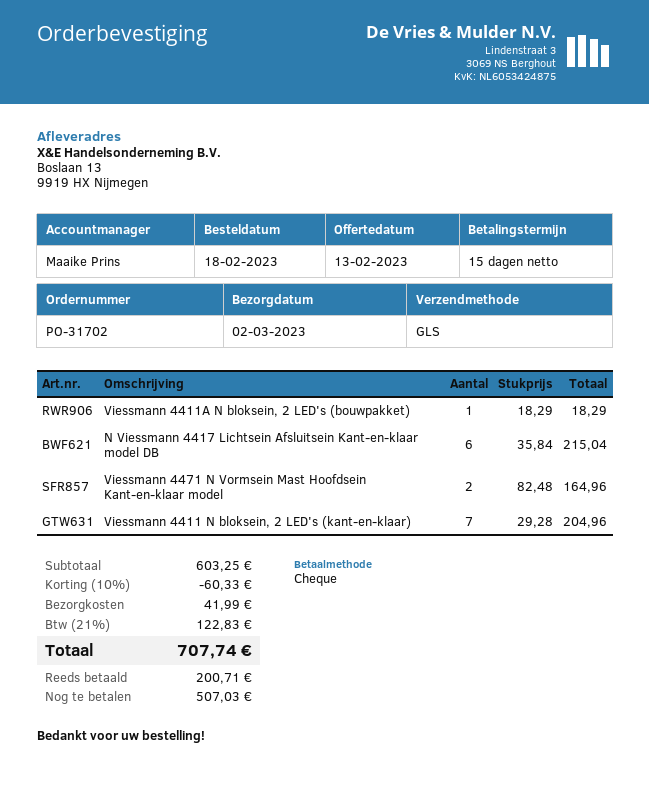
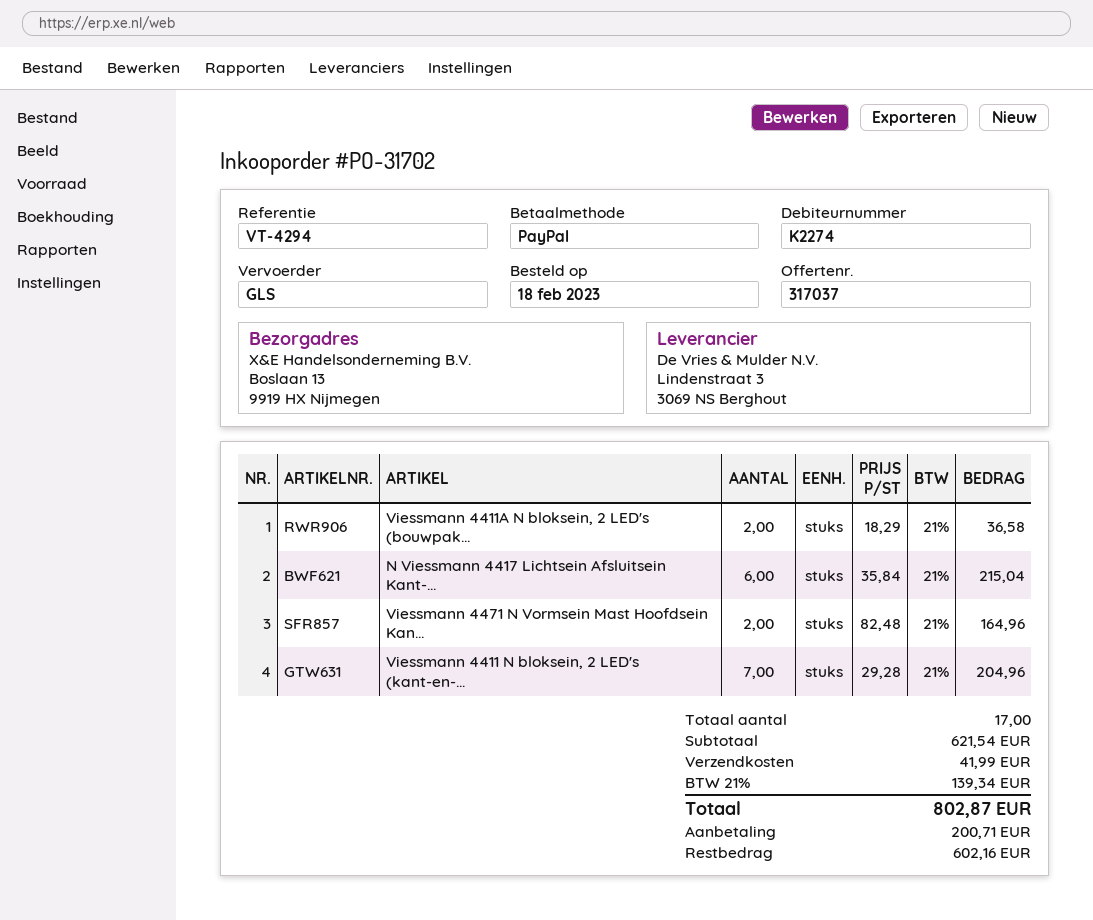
payment method: cheque -> PayPal
Viessmann 4411A N bloksein, 2 LED's (bouwpakket): 1 x 18.29 = 18.29 -> 2 x 18.29 = 36.58
subtotal: 603.25 -> 621.54
discount: 10% = 60.33 -> none
tax: 21% = 122.83 -> 21% = 139.34
total: 707.74 -> 802.87
balance: 507.03 -> 602.16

WORK TO COMPLETE: Precisely the line with "Viessmann 4411A N" and the lines after it, up to the last line of the entries above, are to be reproduced, and nothing more.

SOLVED PROBLEM:
Viessmann 4411A N bloksein, 2 LED's (bouwpakket): 1 x 18.29 = 18.29 -> 2 x 18.29 = 36.58
subtotal: 603.25 -> 621.54
discount: 10% = 60.33 -> none
tax: 21% = 122.83 -> 21% = 139.34
total: 707.74 -> 802.87
balance: 507.03 -> 602.16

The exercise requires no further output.